The Talysurf CCI is based around the Coherence Correlation Interferometry technique (Taylor Hobson patented) which provides both long scan ranges and a single mode of operation, avoiding the compromises associated with both phase mode and vertical scanning (white light) mode. The result is a non-contact 3D surface texture, step height and micro dimensional measurement system that can provide results in seconds. The sensitivity of the coherence correlation algorithm to low light levels leads to a very versatile instrument.
All types of rough or highly reflective materials, including glass, metal, photo resist, polymer, liquid inks and pastes, can be measured without difficulty. The instrument is an invaluable tool in the manufacture of automotive components, bearings, MEMS (micro electro-mechanical systems), super-polished optical components, semiconductor devices and many other applications.

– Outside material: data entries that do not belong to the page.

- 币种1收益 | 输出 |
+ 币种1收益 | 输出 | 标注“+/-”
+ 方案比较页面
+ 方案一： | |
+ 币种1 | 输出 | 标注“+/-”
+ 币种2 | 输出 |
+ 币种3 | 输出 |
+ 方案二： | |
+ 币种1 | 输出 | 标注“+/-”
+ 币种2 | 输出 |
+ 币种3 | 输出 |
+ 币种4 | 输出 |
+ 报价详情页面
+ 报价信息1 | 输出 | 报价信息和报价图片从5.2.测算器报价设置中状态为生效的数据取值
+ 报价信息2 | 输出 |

The Talysurf CCI lite includes many automation features not normally found on tabletop systems, these include automatic pattern measurement, X, Y stitching and z stitching. The unique Z stage is closed loop over its full 100 mm range leading to very high accuracy Z stitching. Careful design and construction assures stability throughout the measuring loop, an important requirement for high quality metrology.
The system is offered as standard with a high sensitivity 1 million pixel image sensor for excellent data resolution in the X and Y axes and combined with a very low missing data rate; class leading surface detail is achieved. Lenses offering up to 6.6 mm field of view are available; larger field of view enables faster stitching as fewer images are required. A turret is also available to improve easy of use when multiple lenses are required.

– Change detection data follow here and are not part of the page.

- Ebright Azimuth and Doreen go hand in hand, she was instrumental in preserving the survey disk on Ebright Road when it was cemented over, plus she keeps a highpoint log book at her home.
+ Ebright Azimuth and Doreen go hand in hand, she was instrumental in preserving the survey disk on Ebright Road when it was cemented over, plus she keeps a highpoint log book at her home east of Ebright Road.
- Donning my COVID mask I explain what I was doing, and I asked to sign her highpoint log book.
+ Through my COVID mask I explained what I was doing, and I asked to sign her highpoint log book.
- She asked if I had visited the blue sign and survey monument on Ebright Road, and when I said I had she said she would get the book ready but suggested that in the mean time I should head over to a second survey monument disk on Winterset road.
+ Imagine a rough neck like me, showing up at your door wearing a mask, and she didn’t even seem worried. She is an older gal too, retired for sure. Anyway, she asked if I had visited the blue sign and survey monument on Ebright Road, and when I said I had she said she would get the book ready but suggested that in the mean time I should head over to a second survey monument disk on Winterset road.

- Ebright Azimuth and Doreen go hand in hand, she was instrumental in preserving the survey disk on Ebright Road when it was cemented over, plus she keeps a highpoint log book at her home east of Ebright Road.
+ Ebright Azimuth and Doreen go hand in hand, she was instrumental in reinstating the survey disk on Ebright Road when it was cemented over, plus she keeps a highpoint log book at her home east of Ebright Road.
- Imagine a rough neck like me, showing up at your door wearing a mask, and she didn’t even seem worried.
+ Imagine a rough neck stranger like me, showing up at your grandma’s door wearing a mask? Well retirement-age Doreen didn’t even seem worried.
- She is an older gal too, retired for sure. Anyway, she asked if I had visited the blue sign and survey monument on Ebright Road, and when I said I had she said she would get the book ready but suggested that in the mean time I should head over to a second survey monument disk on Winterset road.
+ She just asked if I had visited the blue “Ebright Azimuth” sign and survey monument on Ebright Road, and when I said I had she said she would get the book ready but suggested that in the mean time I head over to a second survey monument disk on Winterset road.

Measurement set up is simple. Place a component onto the positioning stage, focus on the surface (auto focus is included), select the Z scan range (up to 2 mm) and push the start button. Very little component preparation is required with the sample only needing to be free from contamination. New software options including auto fringe find and auto range have been developed to improve the ease of use of the system during simple scans and more complex automation routines. More complex samples can be measured using a combination of stitching, auto fringe find, auto focus, auto range fixtures, jigs and vacuum chucks. Preparation and staging of the component is greatly simplified because the measured data can be software leveled and aligned.
Routine calibration is simple and can be carried out with Taylor Hobson's traceable artifacts as well as other specialized artifacts. The routines can be used to calibrate the instrument's vertical and lateral measurement axes. The geometrical, dimensional and surface characteristics of any known artifact can therefore be easily reproduced with confidence.

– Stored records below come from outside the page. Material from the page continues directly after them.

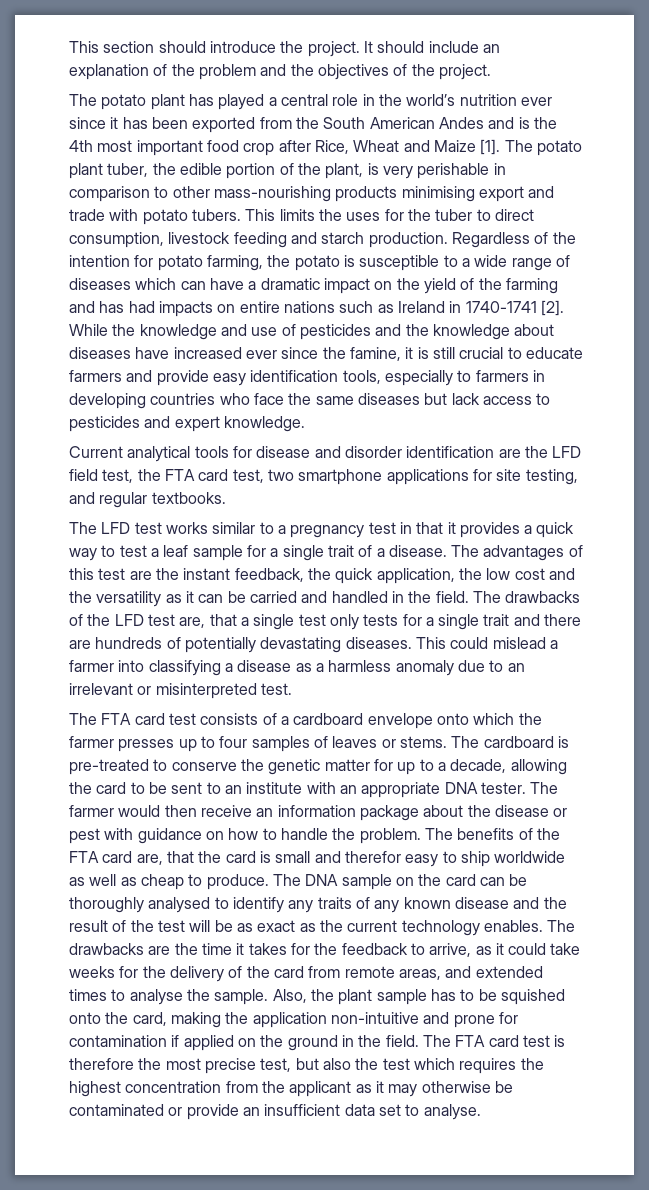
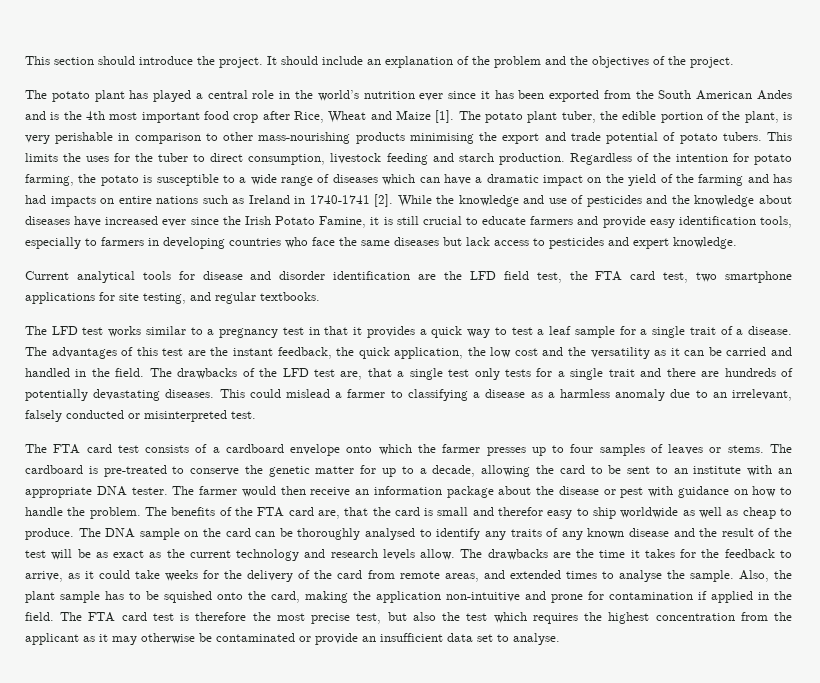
- The potato plant tuber, the edible portion of the plant, is very perishable in comparison to other mass-nourishing products minimising export and trade with potato tubers.
+ The potato plant tuber, the edible portion of the plant, is very perishable in comparison to other mass-nourishing products minimising the export and trade potential of potato tubers.
- While the knowledge and use of pesticides and the knowledge about diseases have increased ever since the famine, it is still crucial to educate farmers and provide easy identification tools, especially to farmers in developing countries who face the same diseases but lack access to pesticides and expert knowledge.
+ While the knowledge and use of pesticides and the knowledge about diseases have increased ever since the Irish Potato Famine, it is still crucial to educate farmers and provide easy identification tools, especially to farmers in developing countries who face the same diseases but lack access to pesticides and expert knowledge.
- This could mislead a farmer into classifying a disease as a harmless anomaly due to an irrelevant or misinterpreted test.
+ This could mislead a farmer to classifying a disease as a harmless anomaly due to an irrelevant, falsely conducted or misinterpreted test.
- The DNA sample on the card can be thoroughly analysed to identify any traits of any known disease and the result of the test will be as exact as the current technology enables.
+ The DNA sample on the card can be thoroughly analysed to identify any traits of any known disease and the result of the test will be as exact as the current technology and research levels allow.
- Also, the plant sample has to be squished onto the card, making the application non-intuitive and prone for contamination if applied on the ground in the field.
+ Also, the plant sample has to be squished onto the card, making the application non-intuitive and prone for contamination if applied in the field.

Detailed measurement and analysis can be carried out automatically with the press of a button. Surface features defined by diameter, area or volume can be automatically identified, measured and sorted. Internationally recognized waviness and roughness parameters in both 3D and 2D are included.
Presentation tools include user-defined scale, viewing angle and rotation, plus photo-realistic images in monochrome or full-color, providing a natural view of 3D planar surfaces. A full package of desktop publishing tools, including templates for repetitive tests, aids consistent, comprehensive documentation of measurement results and analysis.